Тот небольшой участок его сверхдеятельного мозга, которому полагалось бы оставаться в покое, пока сам он был занят работой или удовольствиями, все время досаждал ему извечными вопросами о тайнах жизни и смерти и без конца изыскивал неопровержимые доводы против религии, хотя Маленький Билли и относился с подсознательной симпатией ко всем верующим.
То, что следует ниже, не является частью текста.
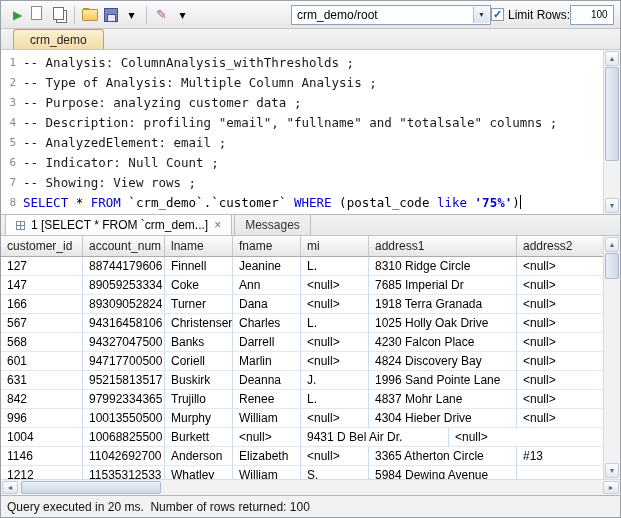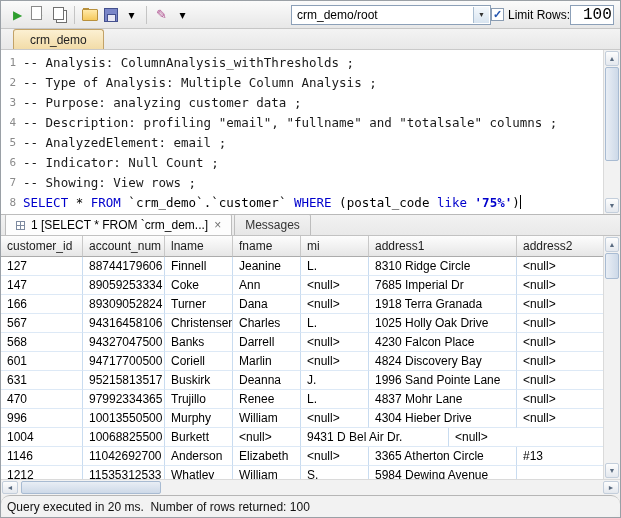--- a/index.html
+++ b/index.html
@@ -77,21 +77,21 @@
     font-size: 7px; color: #333;
   }
   .limit { display: flex; align-items: center; gap: 4px; }
   .checkbox {
     width: 13px; height: 13px; background: #fff; border: 1px solid #8a9cb2;
     display: inline-flex; align-items: center; justify-content: center;
     color: #2456b0; font-size: 11px; line-height: 11px; font-weight: bold;
   }
   .limit-input {
     width: 44px; height: 20px; border: 1px solid #8ca0b8; background: #fff;
-    font-family: Liberation Mono, monospace; font-size: 16px; padding-left: 12px;
+    font-family: Liberation Sans, sans-serif; font-size: 10px; padding-left: 20px;
   }
 
   
   .tabrow {
     height: 21px; flex: 0 0 21px;
     background: linear-gradient(#f3f3f3, #e8e8e8);
     border-bottom: 1px solid #c9c9c9;
     display: flex; align-items: flex-end; padding-left: 12px;
   }
   .etab {
@@ -198,21 +198,21 @@
   .c0 { width: 82px; } .c1 { width: 82px; } .c2 { width: 68px; }
   .c3 { width: 68px; } .c4 { width: 68px; } .c5 { width: 148px; }
   .c6 { width: 88px; flex: 1 0 auto; border-right: none; }
   .table-vscroll { top: 0; }
 
   
   .statusbar {
     flex: 0 0 22px; height: 22px;
     background: #f2f2f2; border-top: 1px solid #b6b6b6;
     display: flex; align-items: center; padding-left: 6px;
-    color: #111; white-space: pre; border-radius: 9px;
+    color: #111; white-space: pre;
   }
 </style>
 </head>
 <body>
 
 <div class="app">
 
   <div class="toolbar">
     <div class="tb-icons" id="toolbar-icons">
         <span class="tb-icon run-icon">▶</span>
@@ -347,21 +347,21 @@
           <div class="tr">
             <div class="td c0">631</div>
             <div class="td c1">95215813517</div>
             <div class="td c2">Buskirk</div>
             <div class="td c3">Deanna</div>
             <div class="td c4">J.</div>
             <div class="td c5">1996 Sand Pointe Lane</div>
             <div class="td c6">&lt;null&gt;</div>
           </div>
           <div class="tr">
-            <div class="td c0">470</div>
+            <div class="td c0">842</div>
             <div class="td c1">97992334365</div>
             <div class="td c2">Trujillo</div>
             <div class="td c3">Renee</div>
             <div class="td c4">L.</div>
             <div class="td c5">4837 Mohr Lane</div>
             <div class="td c6">&lt;null&gt;</div>
           </div>
           <div class="tr">
             <div class="td c0">996</div>
             <div class="td c1">10013550500</div>

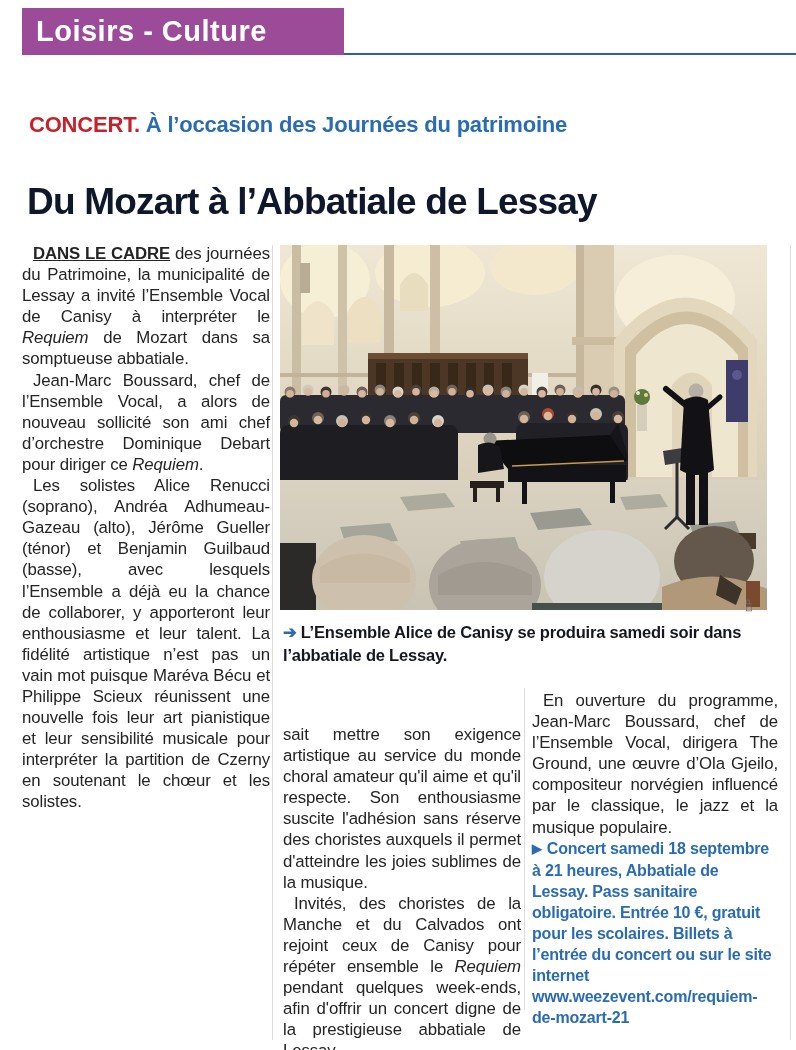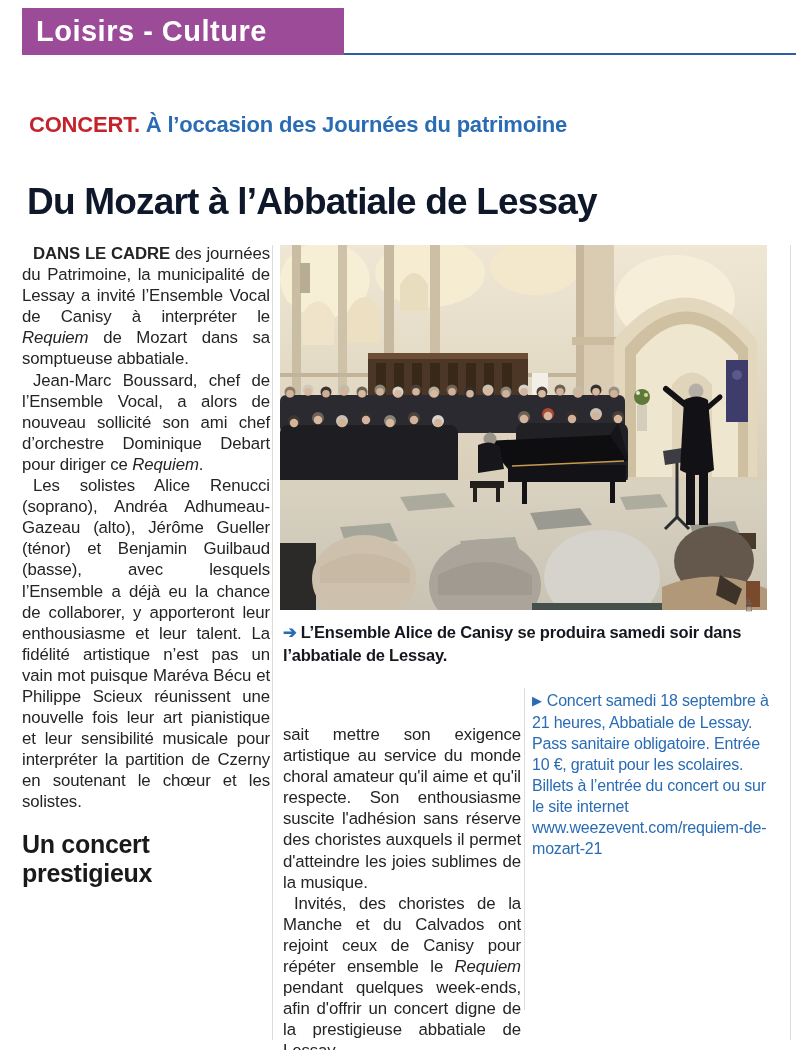--- a/index.html
+++ b/index.html
@@ -36,27 +36,27 @@
   .body-col{
     position:absolute;text-align:justify;
     font-size:16.8px;line-height:21.1px;letter-spacing:-.1px;color:var(--body-text);
   }
   .body-col p{margin:0;text-indent:11px;}
   .body-col p.no-indent{text-indent:0;}
   .body-col p + p{margin-top:0;}
   #col1{left:22px;top:243px;width:248px;}
   #col2{left:283px;top:690px;width:238px;margin-top:34px;}
   #col3{left:532px;top:690px;width:246px;}
-  .lead-caps{font-weight:bold;}
+  .lead-caps{font-weight:bold;text-decoration:underline;}
   .subhead{
     font-size:25px;line-height:29px;font-weight:bold;color:#1a1a1a;
     margin:17px 0 14px;text-align:left;letter-spacing:-.3px;
   }
   .info{
-    margin-top:13px;color:var(--accent-blue);font-weight:normal;
+    margin-top:13px;color:var(--accent-blue);font-weight:bold;
     font-size:16px;line-height:21px;text-align:left;letter-spacing:-.2px;
   }
   .info .marker{font-size:13px;margin-right:5px;position:relative;top:-1px;}
   
   .photo{
     position:absolute;left:280px;top:245px;width:487px;height:365px;overflow:hidden;background:#e4dbc8;
   }
   .photo svg{display:block;width:100%;height:100%;}
   .photo-credit{
     position:absolute;left:768px;top:588px;width:12px;height:24px;
@@ -91,21 +91,20 @@
 <h1 class="headline">Du Mozart à l’Abbatiale de Lessay</h1>
 
 <div class="vrule" id="vrule1"></div>
 <div class="vrule" id="vrule2"></div>
 <div class="vrule" id="vrule3"></div>
 
 <div class="body-col" id="col1">
   <p><span class="lead-caps">DANS LE CADRE</span><span> des journées du Patrimoine, la municipalité de Lessay a invité l’Ensemble Vocal de Canisy à interpréter le </span><span class="italic">Requiem</span><span> de Mozart dans sa somptueuse abbatiale.</span></p>
   <p><span>Jean-Marc Boussard, chef de l’Ensemble Vocal, a alors de nouveau sollicité son ami chef d’orchestre Dominique Debart pour diriger ce </span><span class="italic">Requiem</span><span>.</span></p>
   <p>Les solistes Alice Renucci (soprano), Andréa Adhumeau-Gazeau (alto), Jérôme Gueller (ténor) et Benjamin Guilbaud (basse), avec lesquels l’Ensemble a déjà eu la chance de collaborer, y apporteront leur enthousiasme et leur talent. La fidélité artistique n’est pas un vain mot puisque Maréva Bécu et Philippe Scieux réunissent une nouvelle fois leur art pianistique et leur sensibilité musicale pour interpréter la partition de Czerny en soutenant le chœur et les solistes.</p>
-  <h2 class="subhead">Un concert prestigieux</h2>
 </div>
 
 <div class="photo">
   <svg viewBox="0 0 487 365" preserveAspectRatio="none" aria-hidden="true">
     <defs>
       <linearGradient id="wallg" x1="0" y1="0" x2="0" y2="1">
         <stop offset="0" stop-color="#efe7d4"></stop>
           <stop offset="1" stop-color="#d8cdb8"></stop>
       </linearGradient>
       <linearGradient id="floorg" x1="0" y1="0" x2="0" y2="1">
@@ -361,16 +360,17 @@
 <div class="caption">
   <span class="arrow">➔</span><span>L’Ensemble Alice de Canisy se produira samedi soir dans l’abbatiale de Lessay.</span>
 </div>
 
 <div class="body-col" id="col2">
   <p class="no-indent">sait mettre son exigence artistique au service du monde choral amateur qu'il aime et qu'il respecte. Son enthousiasme suscite l'adhésion sans réserve des choristes auxquels il permet d'atteindre les joies sublimes de la musique.</p>
   <p><span>Invités, des choristes de la Manche et du Calvados ont rejoint ceux de Canisy pour répéter ensemble le </span><span class="italic">Requiem</span><span> pendant quelques week-ends, afin d'offrir un concert digne de la prestigieuse abbatiale de Lessay.</span></p>
 </div>
 
 <div class="body-col" id="col3">
+  <p>En ouverture du programme, Jean-Marc Boussard, chef de l’Ensemble Vocal, dirigera The Ground, une œuvre d’Ola Gjeilo, compositeur norvégien influencé par le classique, le jazz et la musique populaire.</p>
   <p class="info no-indent">
     <span class="marker">▶</span><span>Concert samedi 18 septembre à 21 heures, Abbatiale de Lessay. Pass sanitaire obligatoire. Entrée 10 €, gratuit pour les scolaires. Billets à l’entrée du concert ou sur le site internet www.weezevent.com/requiem-de-mozart-21</span>
   </p>
 </div>
 
 </body></html>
К счастью для своих друзей, он был по своей натуре застенчив и скрытен, а кроме того, органически неспособен обидеть кого бы то ни было, поэтому он держал про себя свои незрелые; юношеские домыслы и никому их не навязывал.
Но как бы для того, чтобы искупить свою нетерпимость, разительную и непохвальную в сердце столь юном и нежном, Маленький Билли был рабом многих мелких повседневных предрассудков, не имеющих под собой ни малейшей научной или философской основы. Например, он ни за что на свете не сел бы за стол, будучи по числу тринадцатым, не стал бы стричь волосы в пятницу, и очень сокрушался, если ему доводилось случайно увидеть молодой месяц через оконное стекло. Он верил в «счастливые» и «несчастливые» числа; он горячо любил звуки органа и запах ладана во время пышной обедни в каком-нибудь сумрачном старинном католическом соборе и находил в этом зрелище некое смутное утешение.